Wordcraft Community Home Page
scroogle

This topic can be found at:
https://wordcraft.infopop.cc/eve/forums/a/tpc/f/932607094/m/1651099483

September 27, 2006, 08:42
dalehileman
scroogle
Can anyone provide a concise def easily understood by the average clod (me) of scraping, as applied to Web adverts

Is scraping Google different from scraping any other site

Is "scroogle" an abbreviation of the above and if so should it be capitalized

http://scroogle.org/


Thanks all most kindly
September 27, 2006, 08:54
zmježd
I posted ~ elsewhere.


Ceci n'est pas un seing.
September 27, 2006, 09:57
dalehileman
zm: I presume you are also tsu, in which case, yes I have been there, and that's what brought me here

I had hoped a WS'er might be able to elaborate

—Ceci n'est pas un seing--translation: If Cecil sees you first, he won't pass by
September 27, 2006, 14:02
zmježd
zm: I presume you are also tsu, in which case, yes I have been there, and that's what brought me here

Tsuwm here is tsuwm there. I am zmjezhd on both boards. I posted a couple of links on web scraping there.


Ceci n'est pas un seing.
September 27, 2006, 18:08
Seanahan
I can explain scraping briefly. A scraper, crawler, spider, etc. is a piece of code which downloads documents off of the internet. Typically, it will start with one website, download it, find links to other websites, travel to those, and download them, continuing on, often gathering millions of pages or more.
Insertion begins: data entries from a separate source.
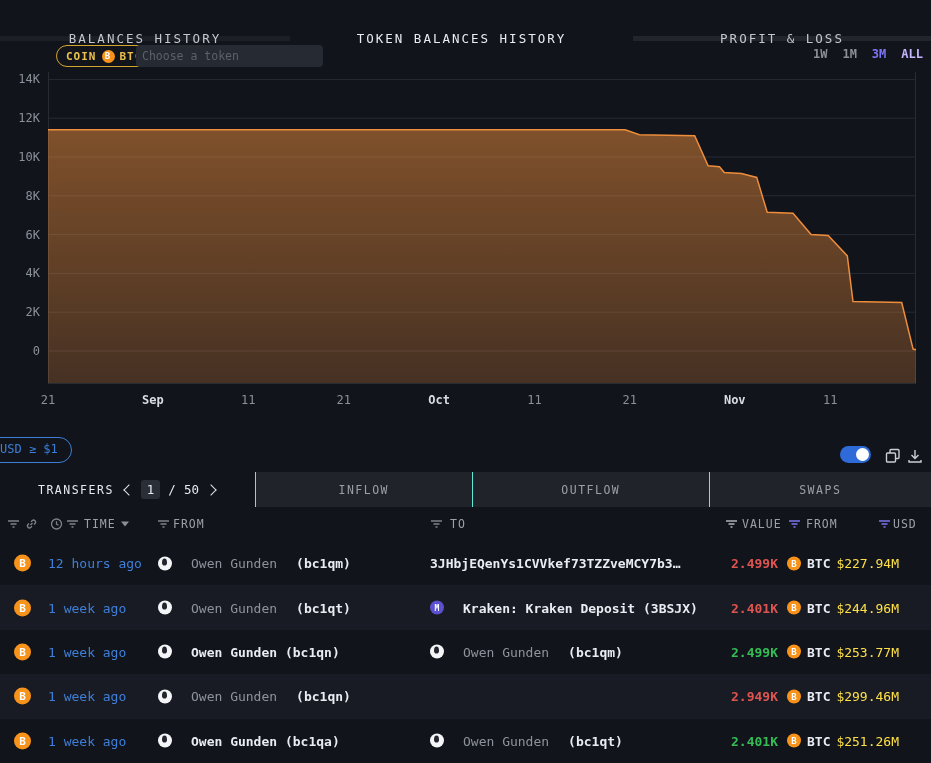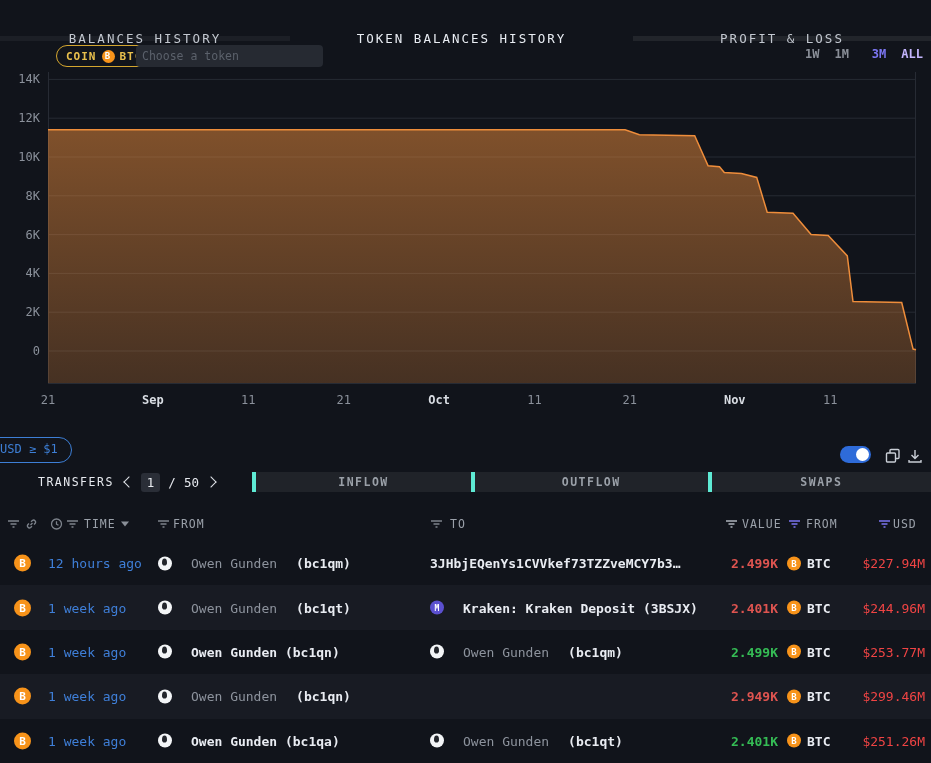"3M" .range.active { margin-left: 8px -> none }
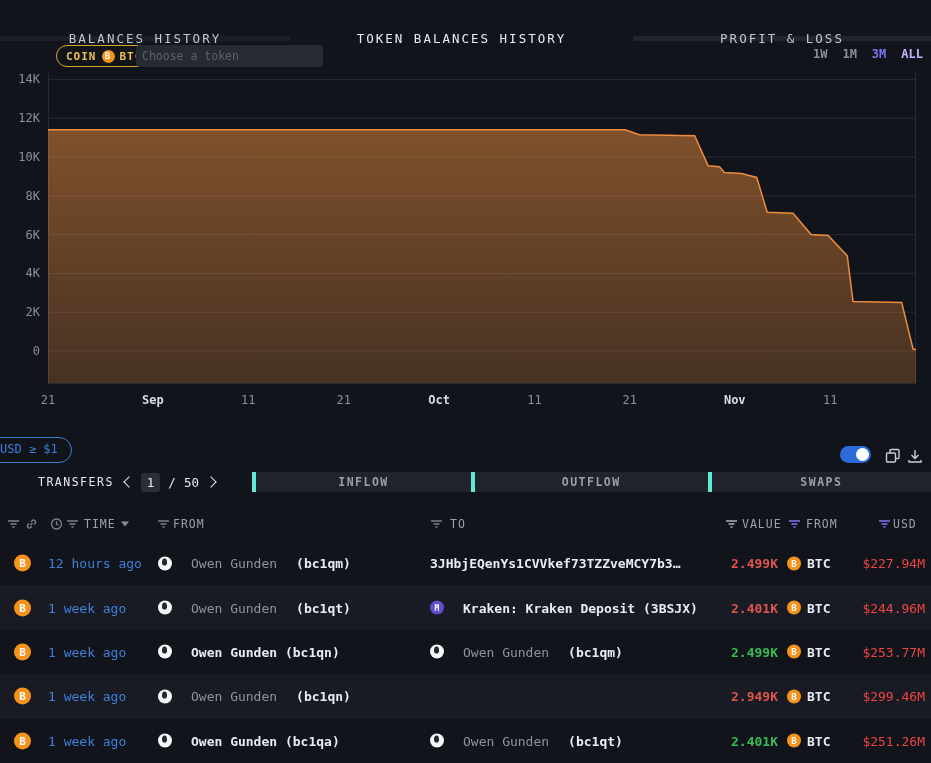"TRANSFERS" .tbl-tabs { height: 20px -> 35px }
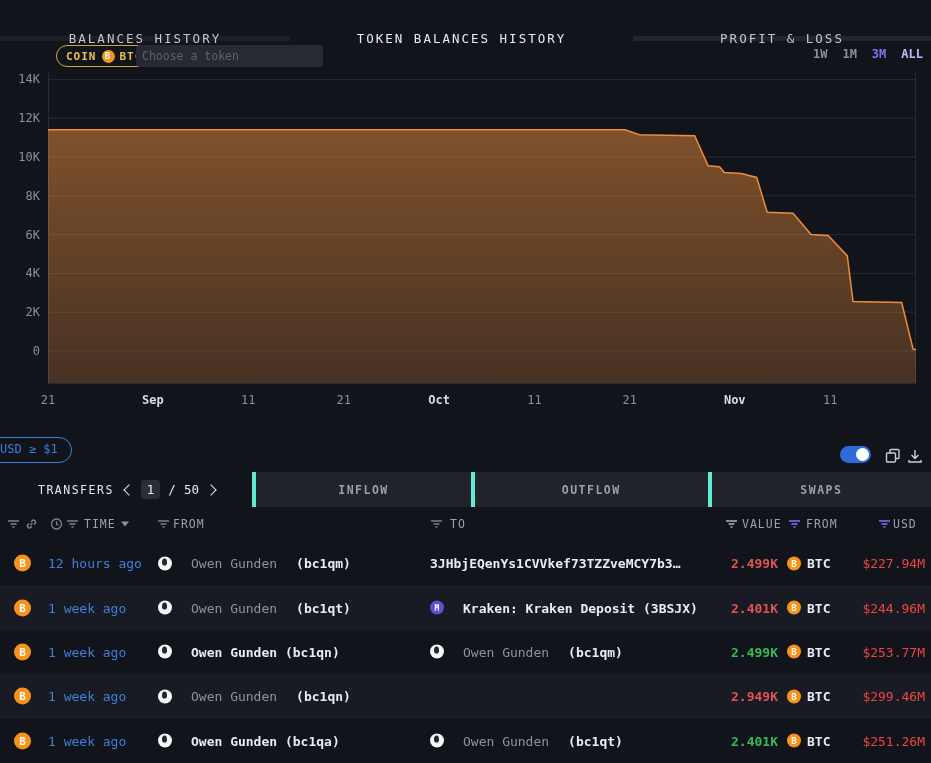"INFLOW" .ttab { border-left: 4px solid #5eead4 -> 1px solid #5eead4; font-weight: bold -> none }
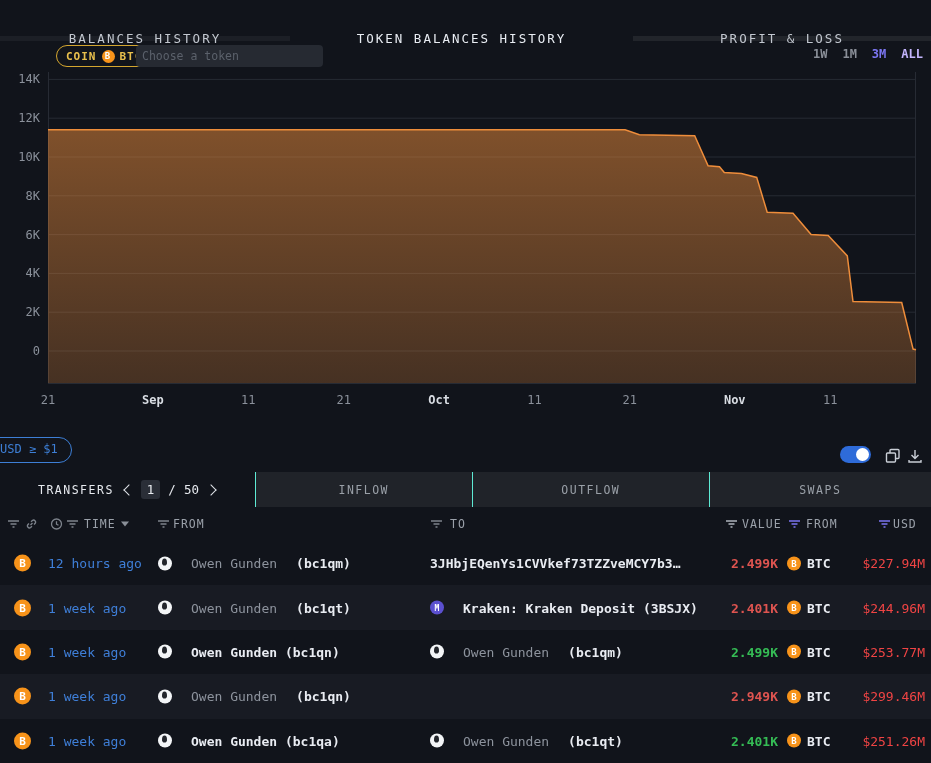"$227.94M" .usd { color: #ef4444 -> #fde047; width: 108px -> 82px }
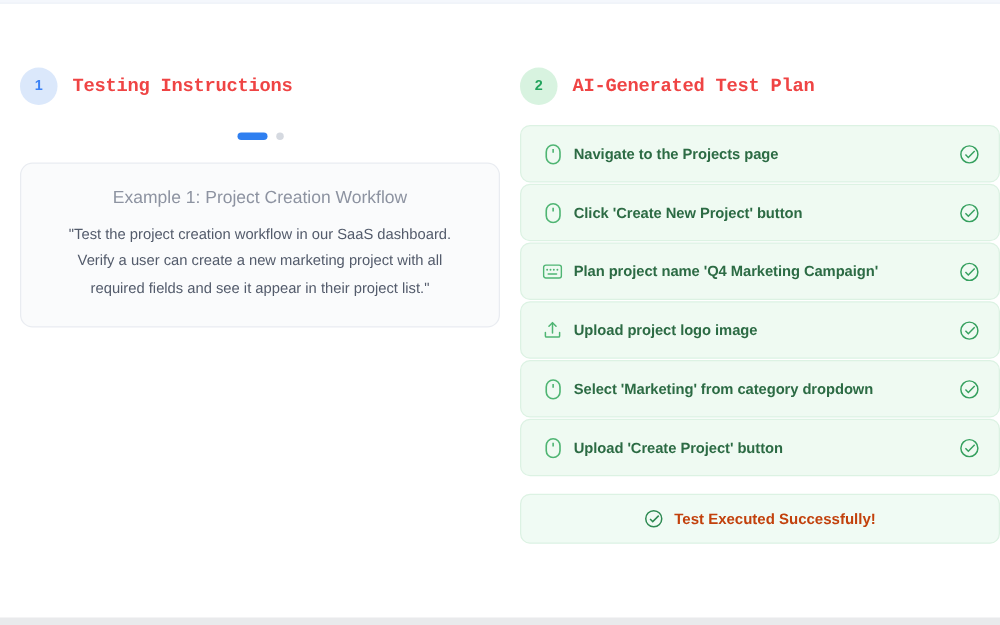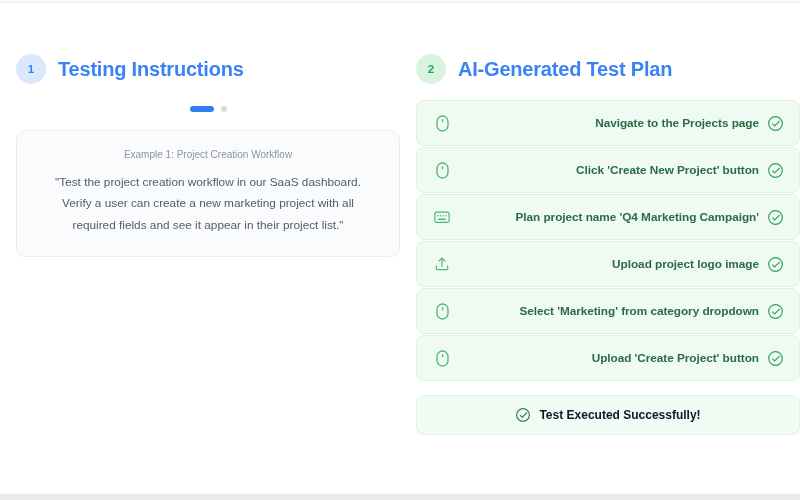"Testing Instructions" .section-title { color: #3b82f6 -> #ef4444; font-family: none -> Liberation Mono, monospace; font-size: 20px -> 15px }
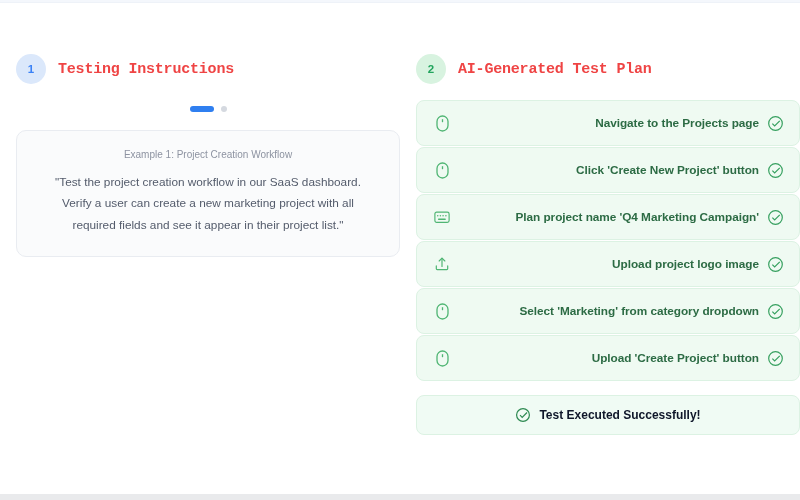"Navigate to the Projects page" .row-text { text-align: right -> left }
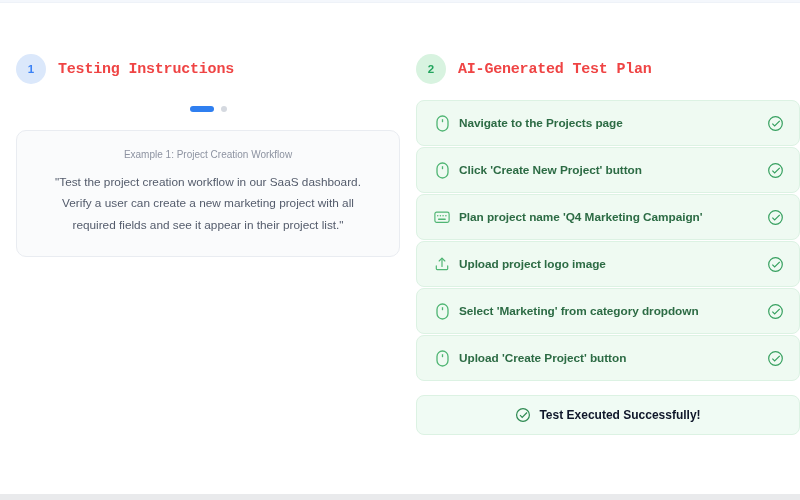"Example 1: Project Creation Workflow" .example-title { font-size: 10px -> 14px }
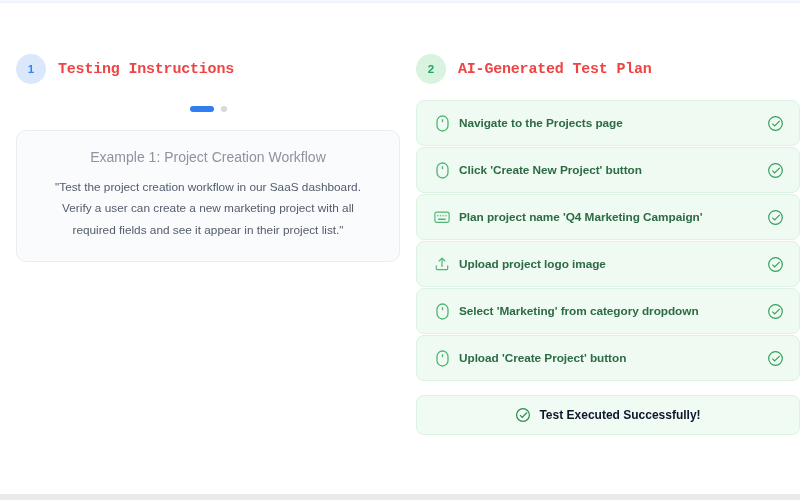"Test Executed Successfully!" .success-text { color: #0f172a -> #c2410c }
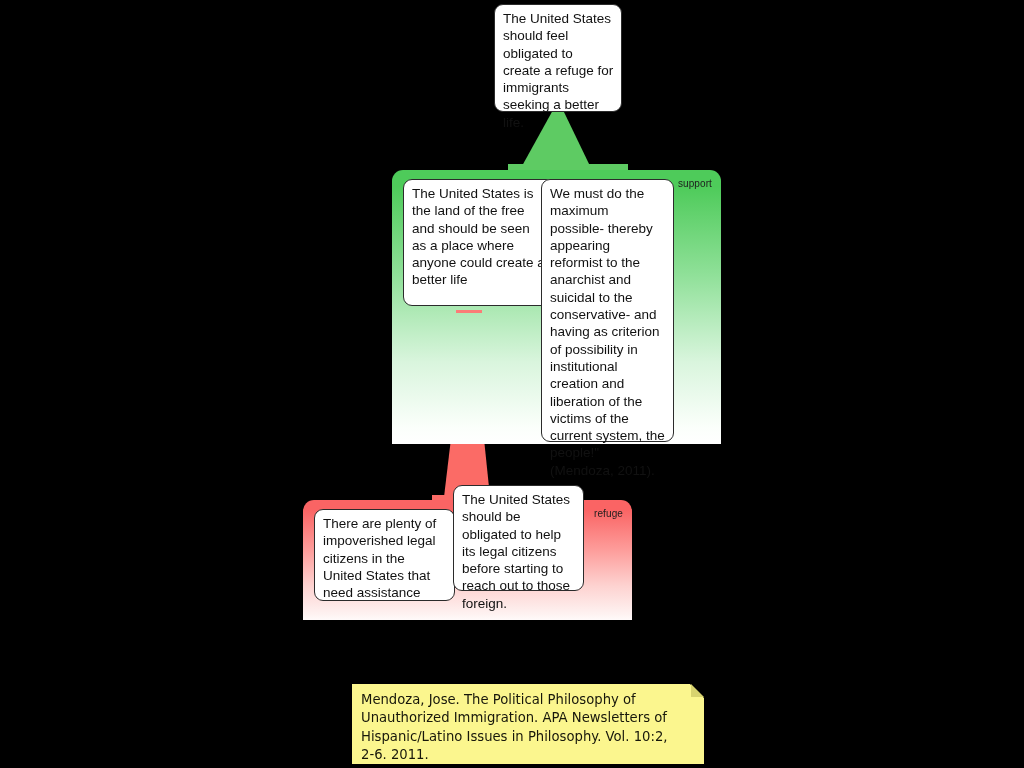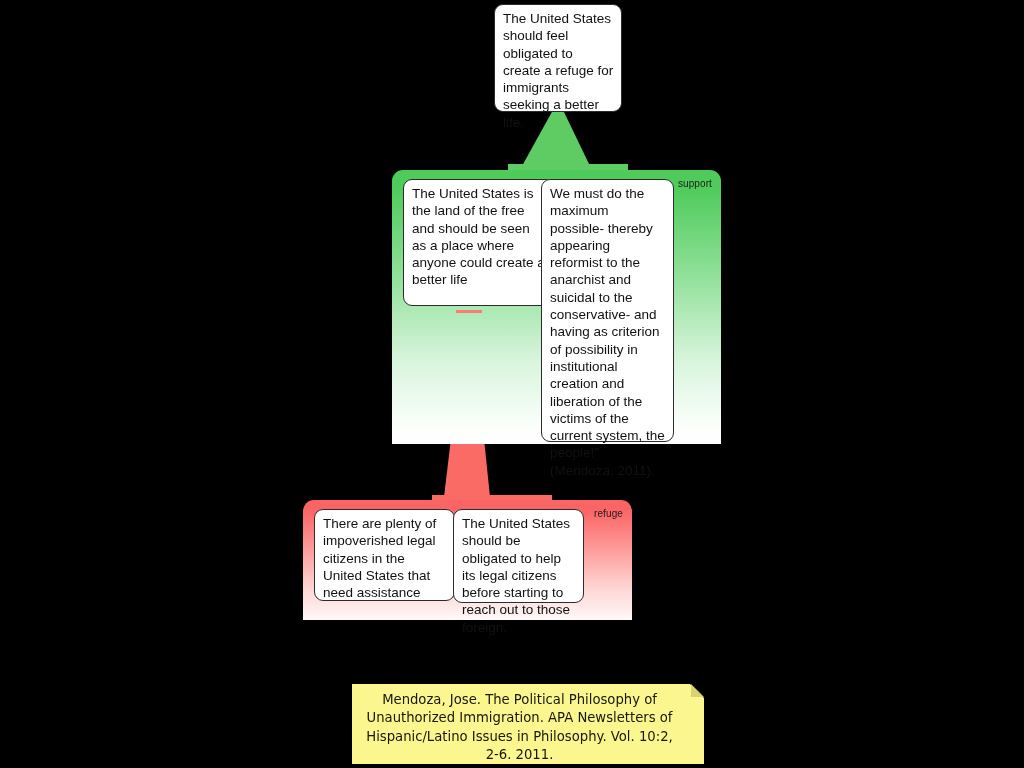"The United States should be" div.card { height: 94px -> 106px; top: 509px -> 485px }
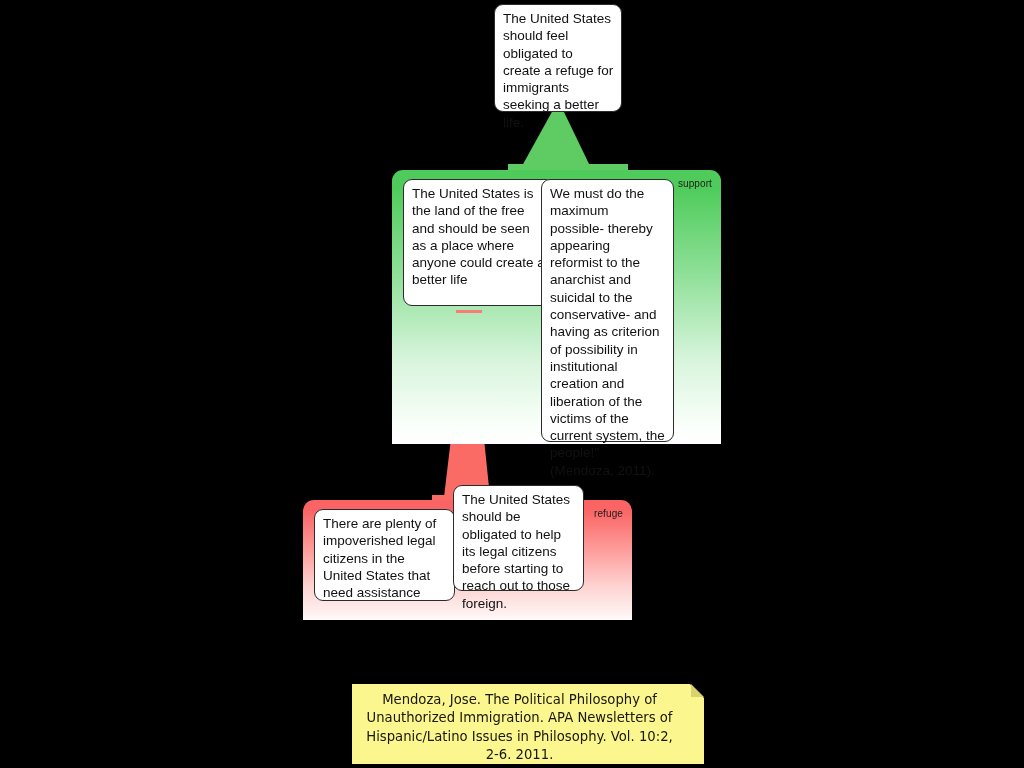"Mendoza, Jose. The Political Philosophy" #note { text-align: center -> none }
A google scraper can work in a couple of ways. One is to do a google search and download all of the relevant results. This can be combined with a normal spider, using the google results as seeds for a larger search.

As a result of all of this, Google limits the amount of results you can get from it in a short period of time. It never comes up in the course of normal use, but it severely limits scraping. Scroogle is an abbreviation of Google scraper, as the website appears to put up phony IP addresses allows scrapers to avoid the restrictions.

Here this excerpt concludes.